Nachweislich erstmals erwähnt wird der Ort im Jahre 802 unter der Bezeichnung „Terisse“. 906 wurde der ostfränkische Graf Adalbert von Babenberg in seiner Burg belagert und wegen Landfriedensburchs enthauptet. Damit fand die zehnjährige Babenberger-Fehde ihr Ende.

Bischof Suidger von Bamberg gründete zwischen 1040 und 1047 das Benediktinerkloster „Tharisse“.
Die goldene Zeit des Klosters begann unter dem Abt Gregor Fuchs, der die barocke Klosteranlage errichtete. Das Klosterleben fand mit der Säkularisation 1803 ein jähes Ende. Die Klosterkirche wurde abgerissen und alle Besitzungen verkauft.
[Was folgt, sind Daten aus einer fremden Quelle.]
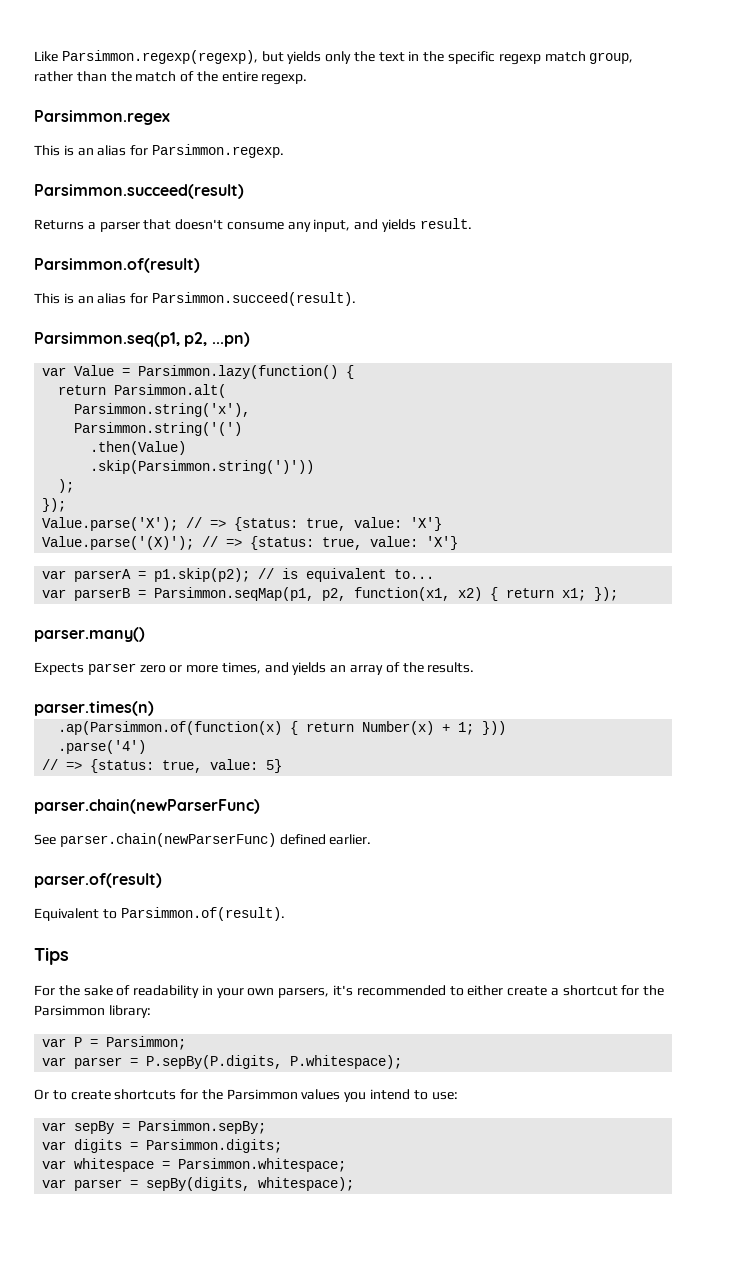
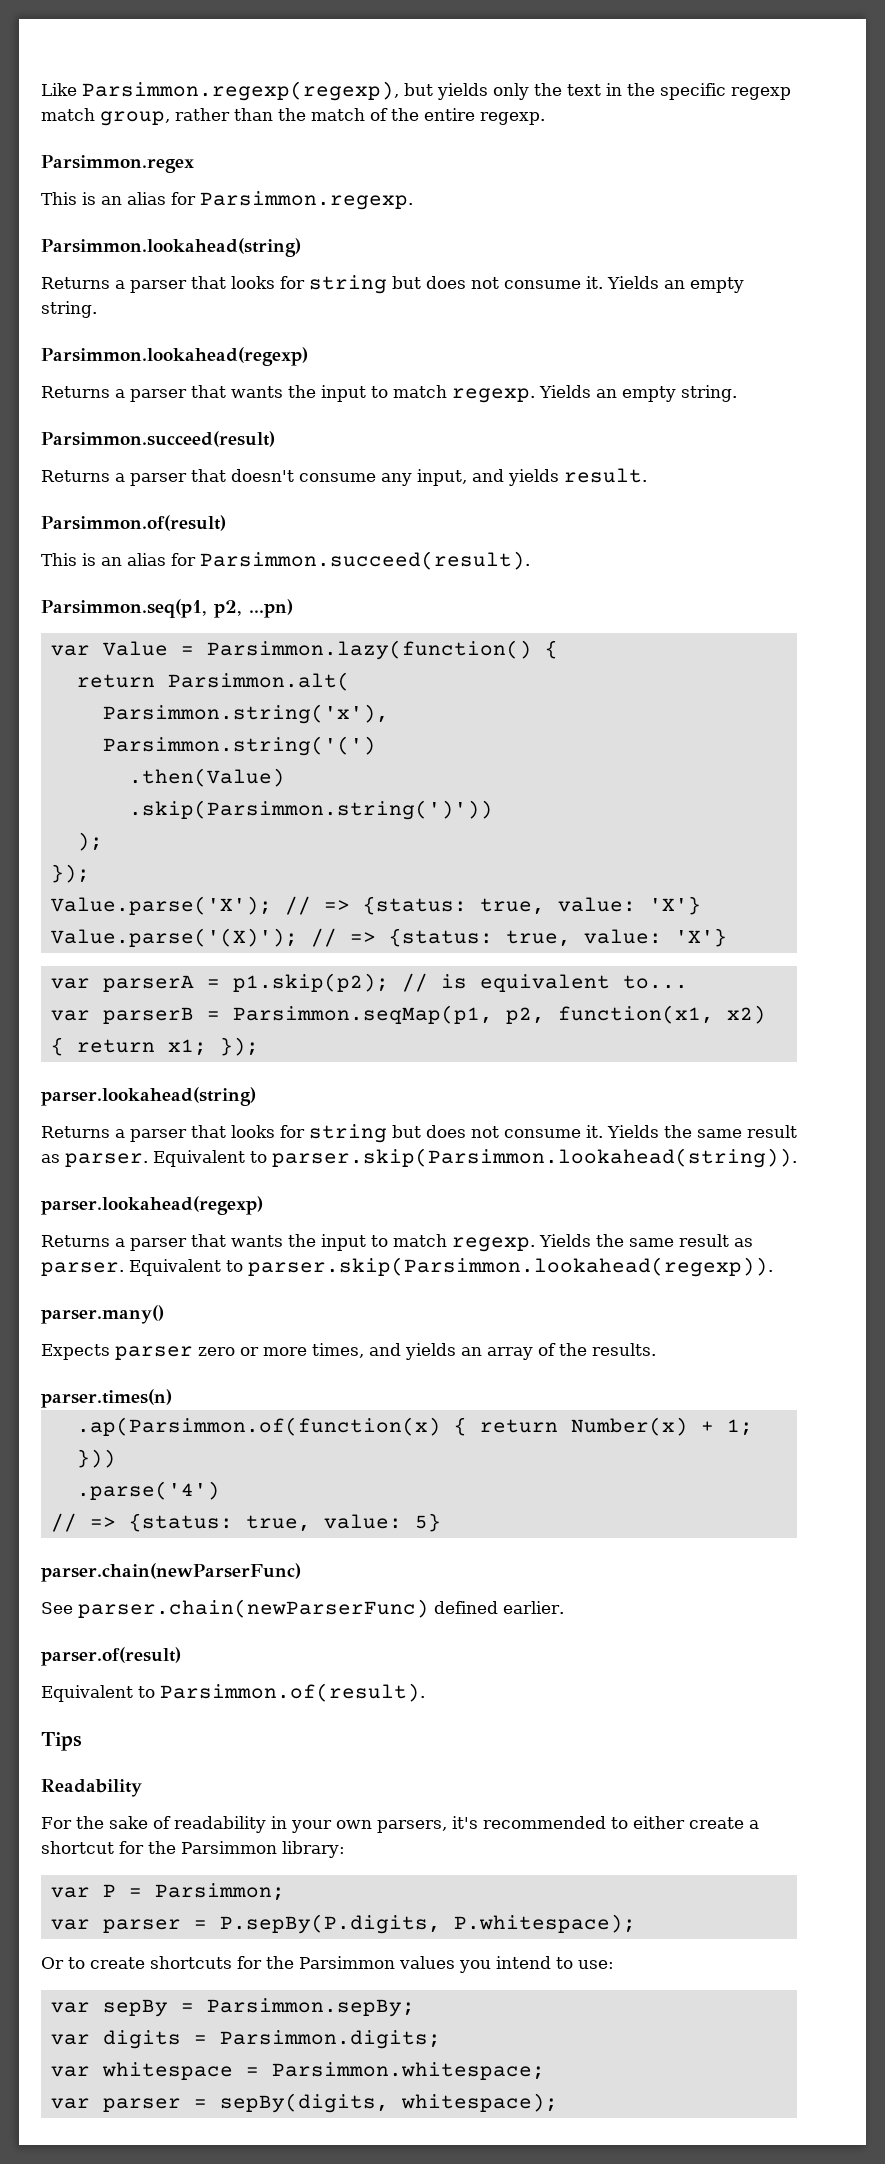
(284, 151) none -> [41,238,301,257] [41,275,744,294] [41,301,97,318] [41,347,308,366] [41,385,737,403] // Parsimmon.lookahead(string) // Returns a parser that looks for string but does not consume it. Yields an empty string. // Parsimmon.lookahead(regexp) // Returns a parser that wants the input to match regexp. Yields an empty string.
(619, 594) none -> [41,1087,256,1106] [41,1124,797,1143] [41,1148,797,1168] [41,1196,263,1215] [41,1234,753,1252] [41,1257,773,1277] // parser.lookahead(string) // Returns a parser that looks for string but does not consume it. Yields the same result as parser. Equivalent to parser.skip(Parsimmon.lookahead(string)). // parser.lookahead(regexp) // Returns a parser that wants the input to match regexp. Yields the same result as parser. Equivalent to parser.skip(Parsimmon.lookahead(regexp)).
(69, 956) none -> [41,1779,142,1797] // Readability

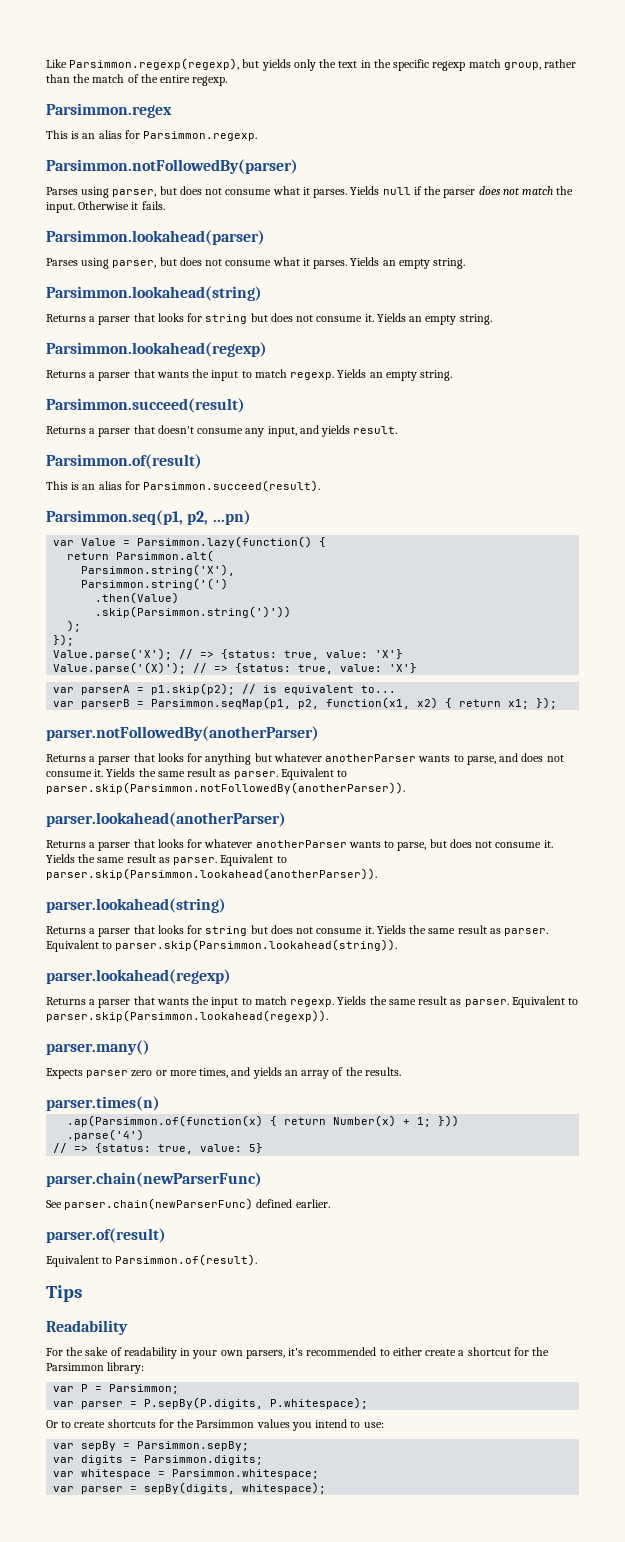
(413, 200) none -> [46,159,298,174] [46,186,574,198] [46,201,165,213] [46,230,265,245] [46,257,466,269] // Parsimmon.notFollowedBy(parser) // Parses using parser, but does not consume what it parses. Yields null if the parser does not match the input. Otherwise it fails. // Parsimmon.lookahead(parser) // Parses using parser, but does not consume what it parses. Yields an empty string.
[102,704,389,724] Parsimmon.string('x'), -> [81,564,236,576] Parsimmon.string('X'),
(259, 1046) none -> [46,726,319,741] [46,753,564,765] [46,768,348,780] [46,782,405,794] [46,812,286,827] [46,839,553,851] [46,854,287,866] [46,868,377,880] // parser.notFollowedBy(anotherParser) // Returns a parser that looks for anything but whatever anotherParser wants to parse, and does not consume it. Yields the same result as parser. Equivalent to parser.skip(Parsimmon.notFollowedBy(anotherParser)). // parser.lookahead(anotherParser) // Returns a parser that looks for whatever anotherParser wants to parse, but does not consume it. Yields the same result as parser. Equivalent to parser.skip(Parsimmon.lookahead(anotherParser)).

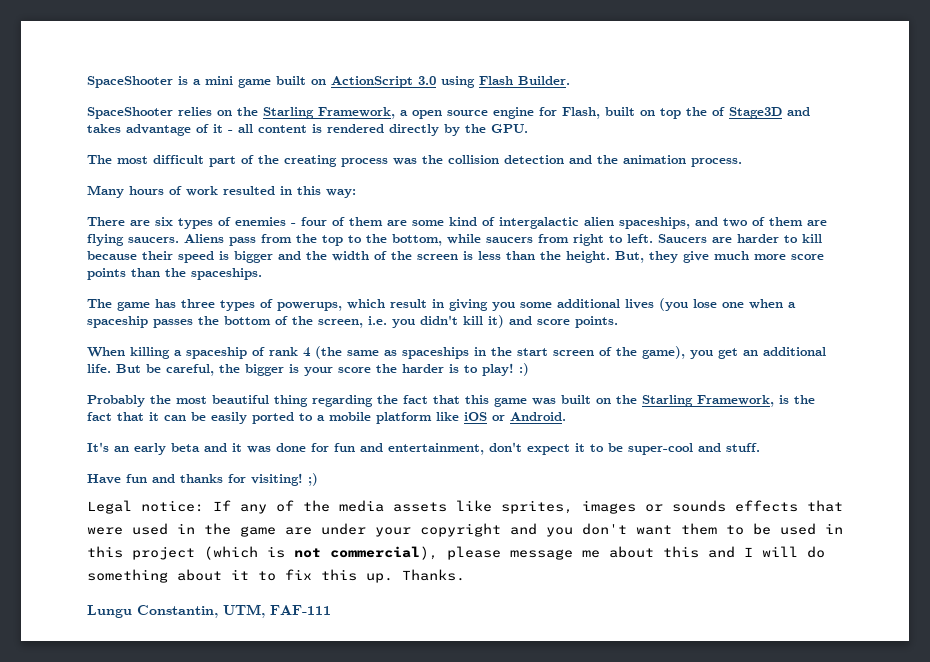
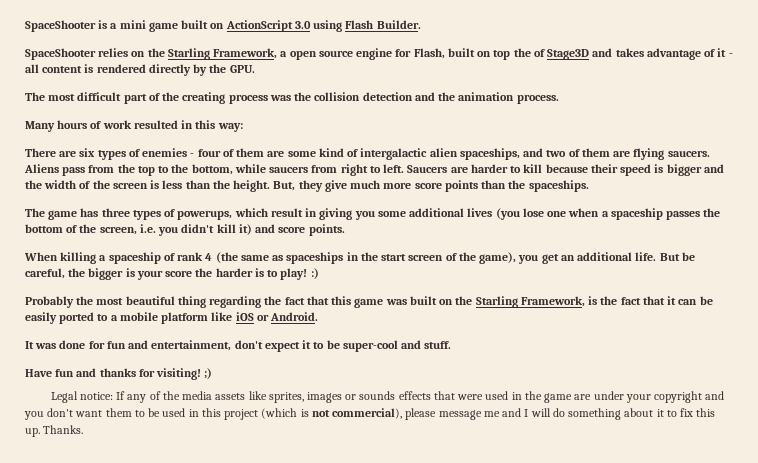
[87,442,242,455] It's an early beta and it -> [25,341,34,349] It
[609,546,699,558] about this -> (500, 414) none
[87,604,331,618] // Lungu Constantin, UTM, FAF-111 -> (84, 429) none

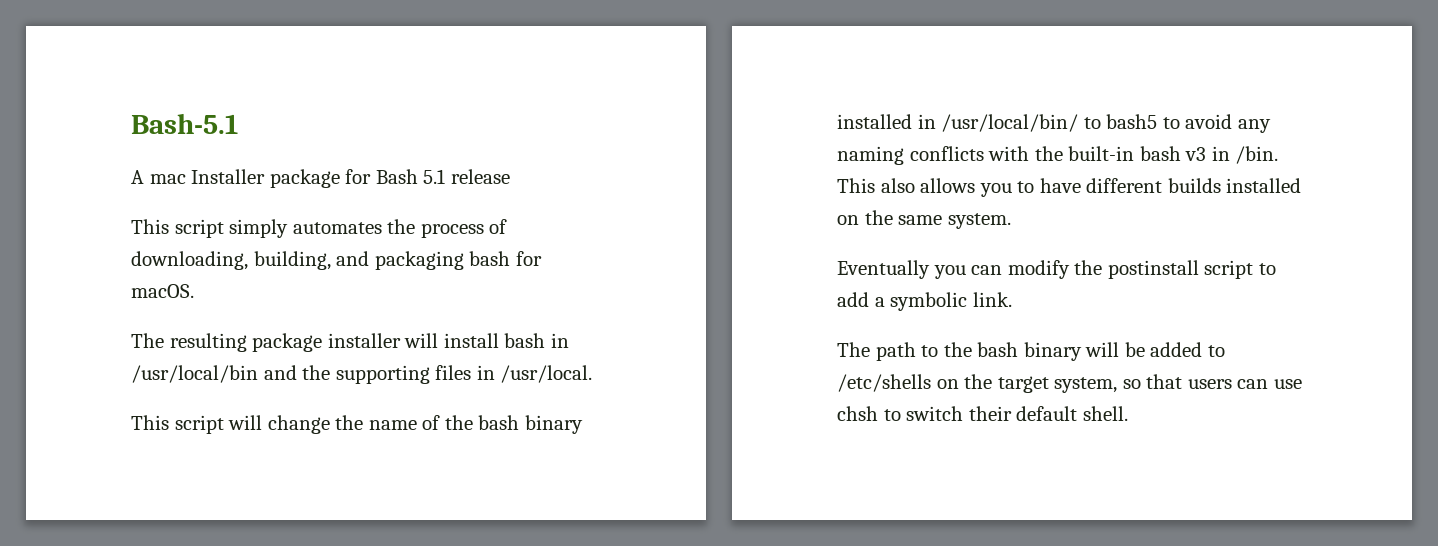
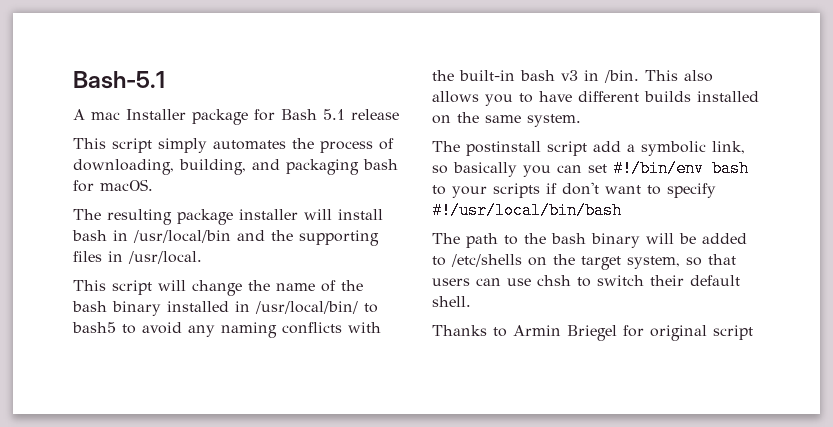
[837,260,1103,279] Eventually you can modify the -> [432,141,460,152] The
[1258,263,1276,275] to -> (587, 148) none
[972,292,1012,307] link. -> [712,141,745,154] [432,160,749,177] [432,182,716,198] [432,202,622,219] link, so basically you can set #!/bin/env bash to your scripts if don't want to specify #!/usr/local/bin/bash
(1128, 413) none -> [432,325,753,341] // Thanks to Armin Briegel for original script

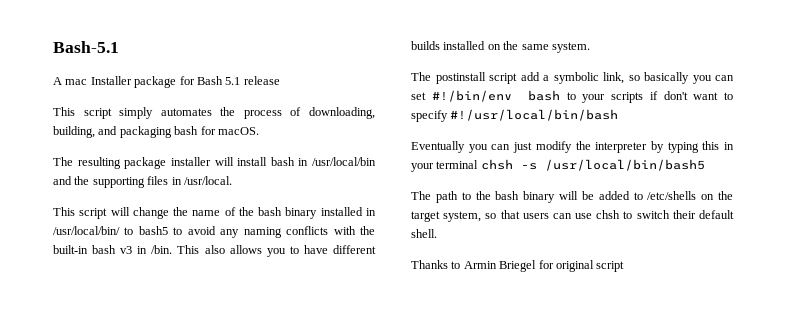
(622, 210) none -> [411,141,734,153] [411,159,705,172] // Eventually you can just modify the interpreter by typing this in your terminal chsh -s /usr/local/bin/bash5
Aus dem Jahre 1727 stammt das Rathaus, das damals auch Centgericht der Abtei war. Die Marienkapelle mit ihren Barockfiguren aus der Werkstatt von Thomas Wagner und den Ölgemälden von Conrad Geiger ist ein Kleinod von Obertheres. Das jetzige Pfarrhaus von Obertheres war das frühere Gästehaus des Klosters, erbaut um 1750 durch Abt Gregor Fuchs. Alte Fachwerkhäuser, Toreinfahrten und Bildstöcke zeugen von der klösterlichen Vergangenheit. Der weit über die Grenzen Unterfrankens hinaus bekannte Bildhauer Johann Peter Wagner wurde 1730 in Obertheres geboren. Johann Sebastian Barnabas Pfaff, 1747 in Obertheres geboren, war ein bekannter Bildhauer in kurmainzischen Diensten.